Phoebe, Junior By Mrs. Oliphant Characters: 16512

Updated: 2017-12-01 00:02


Sir Robert Dorset and his daughter called, as in duty bound, upon their relation two days after her ball. "You had better come with us, Ursula," said Miss Dorset. "Sophy does not care about visits, and Mrs. Copperhead asked a great many questions about you. She is very tender-hearted to the -- young." Anne had almost said to the poor, for it is difficult to remember always that the qualifications by which we distinguish our friends when they are not present, are not always satisfactory to their own ears. "She was like you once, you know," she added, half apologetically. Ursula, who was not in the least disposed to take offence, did not ask how, but assented, as she would have assented had Cousin Anne told her to get ready to go to the moon. She went upstairs and put on her little felt hat, which had been made handsome by the long drooping feather bestowed upon her by Sophy, and the blue serge jacket which corresponded with her dress. She had not any great opinion of her own good looks, but she hoped that she was "lady-like," notwithstanding the simplicity of her costume. This was her only aspiration. In her heart she admired the tall straight angular kind of beauty possessed by her cousins, and did not think much of her own roundness and softness, which seemed to Ursula a very inferior "style;" but yet if she looked lady-like that was always something, and both Sir Robert and his daughter looked at her approvingly as she stood buttoning her gloves, waiting for them.

"If there are other city gentlemen there mind you make yourself very agreeable, Ursula," said Cousin Sophy, which vexed the girl a little.

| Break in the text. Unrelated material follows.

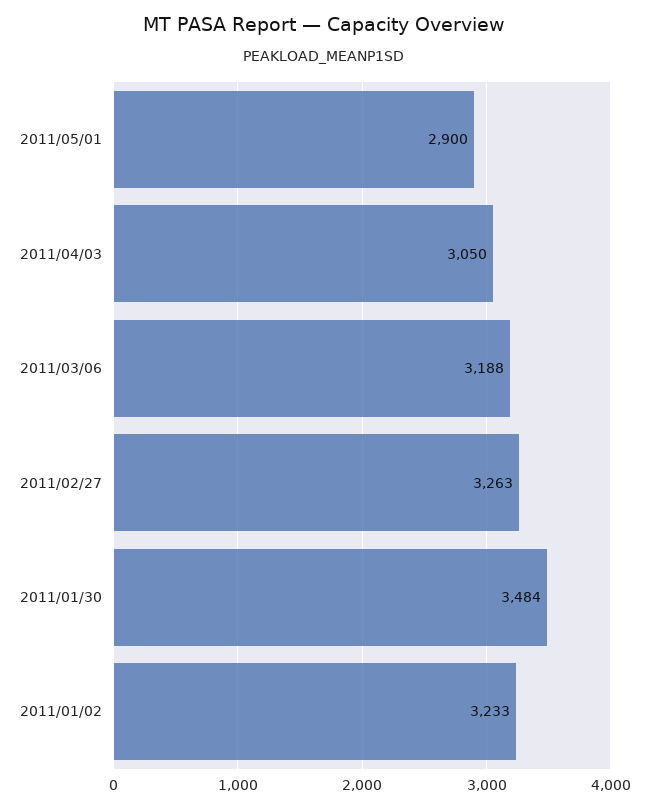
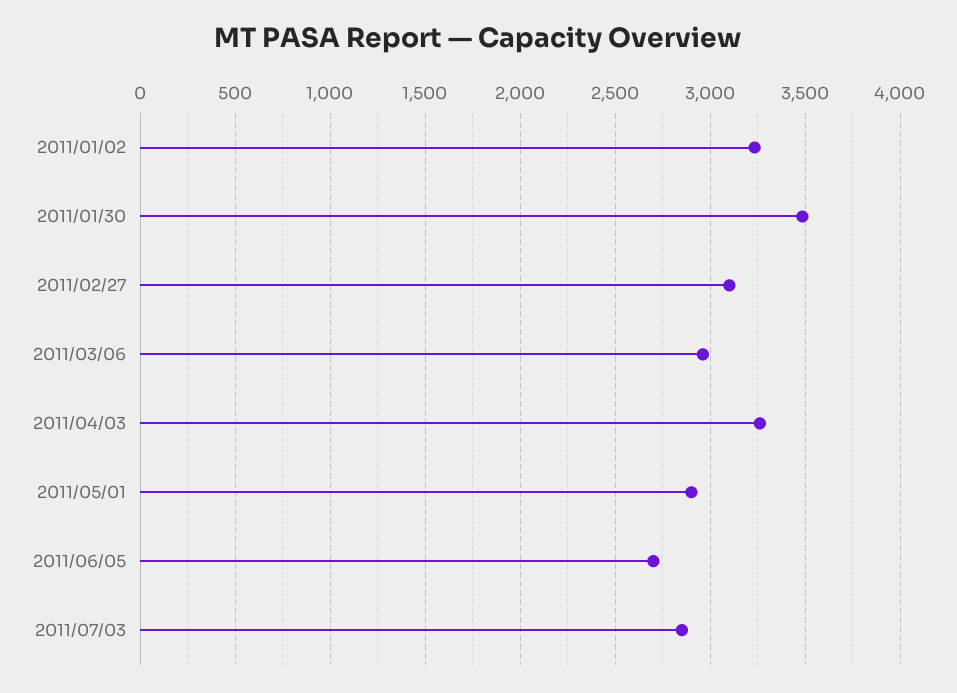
2011/04/03: 3050 -> 3250
2011/03/06: 3188 -> 2950
2011/02/27: 3263 -> 3100
2011/06/05: none -> 2700
2011/07/03: none -> 2850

Whether the people were city gentlemen or not, of course, she said to herself, she would try to be nice-was not that a girl's first duty? She tried for her part to be nice to everybody, to talk when she could, and receive the recompense of pleased looks. To walk with her friends up the long line of Regent Street, with many a sidelong glance into the shop-windows, was very pleasant to Ursula. Sometimes even Cousin Anne would be tempted to stop and look, and point things out to her father. Unfortunately, the things Miss Dorset remarked were chiefly handsome pieces of furniture, beautiful carpets, and the like, which were totally out of Ursula's way.

"There is just the kind of carpet I want for the drawing-room," Anne said, looking at something so splendid that Ursula thought it was good enough for the Queen. But Sir Robert shook his head.

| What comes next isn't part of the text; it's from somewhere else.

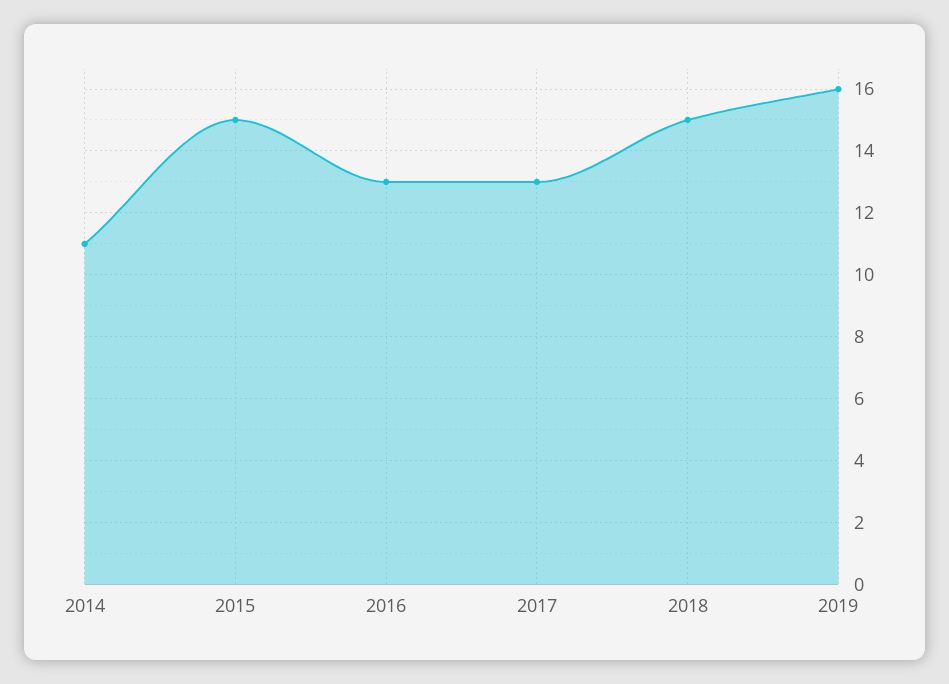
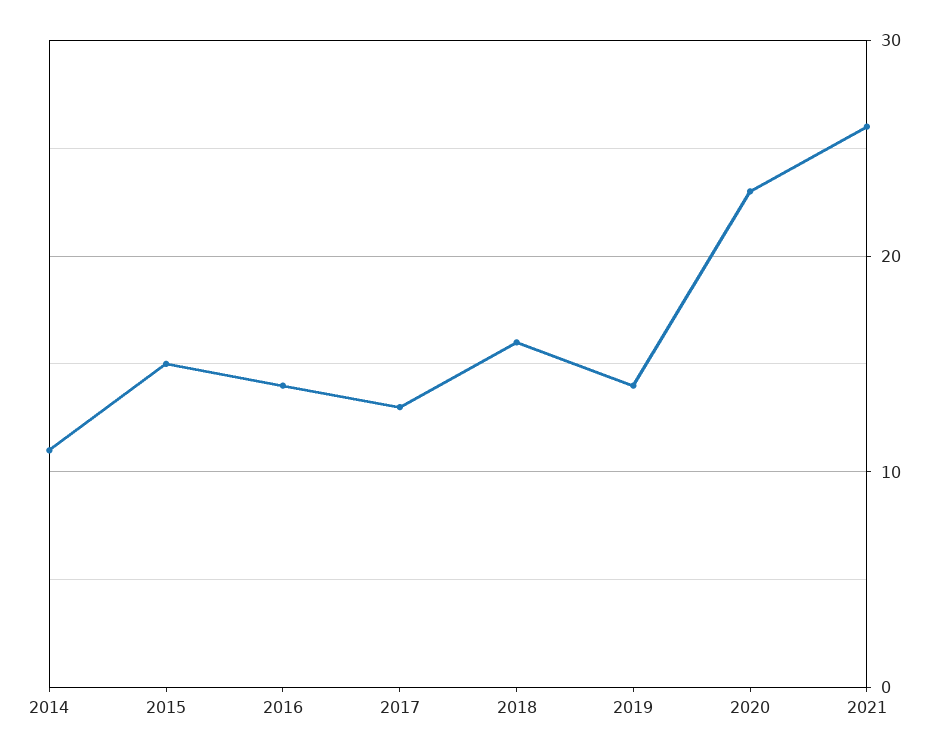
2016: 13 -> 14
2018: 15 -> 16
2019: 16 -> 14
2020: none -> 23
2021: none -> 26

"The drawing-room carpet will do very well," he said. "It will last out my day, and your brother will prefer to please himself."

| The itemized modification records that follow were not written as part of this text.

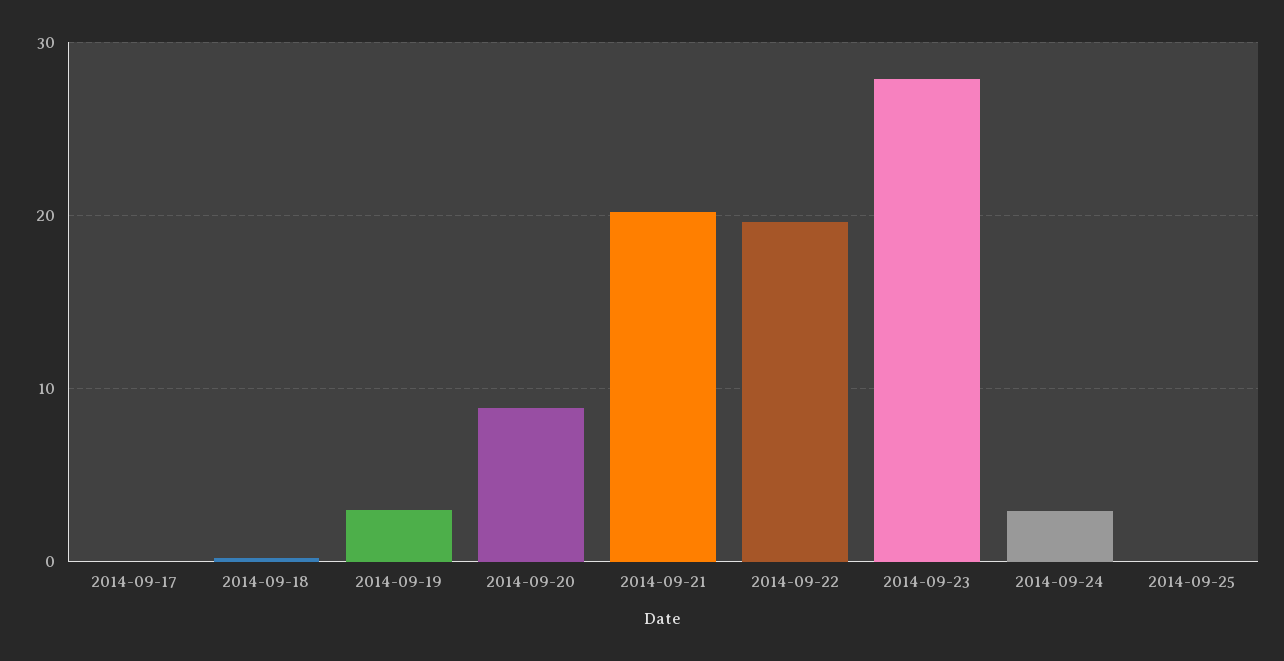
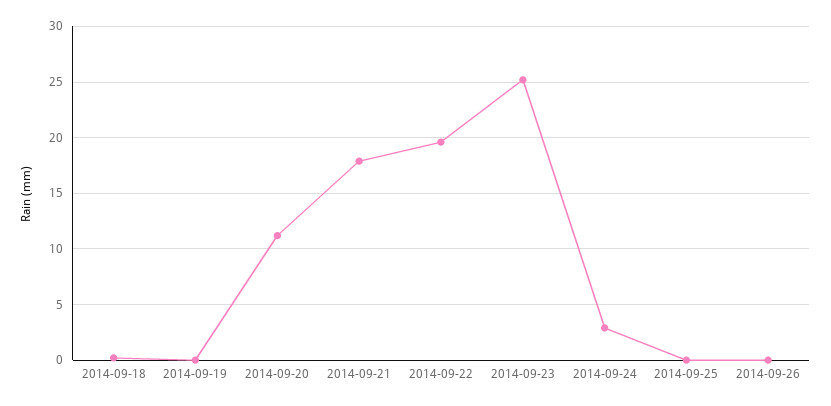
2014-09-17: 0 -> none
2014-09-19: 3 -> 0
2014-09-20: 9 -> 11
2014-09-21: 20 -> 18
2014-09-23: 28 -> 25
2014-09-26: none -> 0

This brought a little cloud upon Anne Dorset's placid face, for she too, like Mr. Beecham, had a brother whose wife it was not agreeable to think of as mistress in the old house. She went on quickly after that looking in at no more shops. Perhaps she who could buy everything she wanted (as Ursula thought) had on the whole more painful feelings in looking at them, than had the little girl beside her, whose whole thoughts were occupied by the question whether she would have enough money left to buy her sister Janey one of those new neckties which were "the fashion." Janey did not often get anything that was the fashion. But at any rate Ursula made notes and laid up a great many things in her mind to tell Janey of-which would be next best.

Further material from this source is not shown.